L’Osservatorio Aub (Aidaf, Unicredit e Bocconi) sulle aziende familiari italiane ha certificato che spesso esse riescono anche a fare un buon numero di acquisizioni. Nel decennio 2005-2015, infatti, le pmi (piccole e medie imprese) hanno realizzato il 43% dei deal perfezionati in Italia. Inoltre, fatti 100 i ricavi del 2007, nel 2015 le imprese familiari medio-grandi sono arrivate a 145,2, mentre le altre a 131,8. «Le più grandi sono tornate ai livelli pre-crisi ed ora sono sovracapitalizzate perché le proprietà hanno ridotto la politica dei dividendi e le banche hanno chiesto di ridurre l’indebitamento», si legge.
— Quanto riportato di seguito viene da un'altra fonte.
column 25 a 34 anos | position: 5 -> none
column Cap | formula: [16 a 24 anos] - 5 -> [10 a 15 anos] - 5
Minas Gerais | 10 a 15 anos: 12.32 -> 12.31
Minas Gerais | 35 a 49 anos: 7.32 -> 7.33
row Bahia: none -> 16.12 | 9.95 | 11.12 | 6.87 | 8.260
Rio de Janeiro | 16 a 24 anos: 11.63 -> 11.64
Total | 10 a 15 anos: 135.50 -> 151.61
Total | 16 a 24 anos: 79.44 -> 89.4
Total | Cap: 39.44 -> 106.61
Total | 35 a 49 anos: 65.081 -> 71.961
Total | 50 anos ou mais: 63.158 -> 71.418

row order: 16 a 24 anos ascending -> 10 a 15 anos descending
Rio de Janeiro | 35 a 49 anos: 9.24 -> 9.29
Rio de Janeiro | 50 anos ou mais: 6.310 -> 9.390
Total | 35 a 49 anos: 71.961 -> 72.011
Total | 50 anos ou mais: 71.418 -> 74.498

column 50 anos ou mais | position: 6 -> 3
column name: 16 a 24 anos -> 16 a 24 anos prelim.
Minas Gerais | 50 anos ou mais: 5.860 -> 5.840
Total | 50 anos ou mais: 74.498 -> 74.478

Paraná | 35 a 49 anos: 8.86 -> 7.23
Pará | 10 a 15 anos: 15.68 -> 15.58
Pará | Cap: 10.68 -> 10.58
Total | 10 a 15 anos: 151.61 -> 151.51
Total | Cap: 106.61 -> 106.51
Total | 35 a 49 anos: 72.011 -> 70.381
La quota di imprese familiari con Roi negativo è quasi ritornata ai livelli pre-crisi e la sottocapitalizzazione nella maggiore parte dei casi ormai appartiene al passato.

Credit Suisse, in un recente report, ha analizzato le performance delle società quotate a controllo familiare nel corso di oltre dieci anni, mettendole a confronto sia con il resto del mercato, sia con aziende concorrenti ma a controllo pubblico. Le 1000 aziende familiari di tutto il mondo prese in esame hanno garantito un ritorno cumulato del 126% dal 2006 ad oggi, il 55% in più della media dei mercati azionari globali. Le società quotate a controllo familiare hanno fatto meglio non solo della media del mercato, ma anche delle loro concorrenti non quotate.

E DOPO, CHE FARE?

Uno dei problemi però decisivi per il destino delle aziende familiari è quello della successione. Meglio puntare sulla continuità familiare col rischio che i successori non siano all’altezza del compito oppure è meglio affidarsi a professionisti esterni, se non addirittura vendere e passare la mano?

Il problema del capitalismo familiare spesso sono proprio gli eredi perché riluttanti ad assumere la guida delle aziende. Non c’è da sorprendersi, perché si tratta di scegliere tra vivere comodamente di rendita, sperperando il patrimonio accumulato dai padri, e vivere lavorando sodo, con grandi responsabilità e la probabilità di fare peggio di chi li ha preceduti. Si sceglie perciò la seconda opzione solo quando si è ricevuta un’educazione im­prenditoriale, altrimenti è facile e comode scegliere la prima.

La sfida dunque per i capifamiglia non è “passare” semplicemente l’azienda, bensì generare nuova capacità imprenditoriale di cu: l’azienda si nutre e soprattutto trasmettere valori con la consapevolezza che anche oggi le aziende familiari vanno di moda e piacciono ai manager per la loro visione di lungo termine, ai politici perché creano posti di lavoro relativamente più sicuri ed all’opinione pubblica perché mantengono un legame con le comunità locali.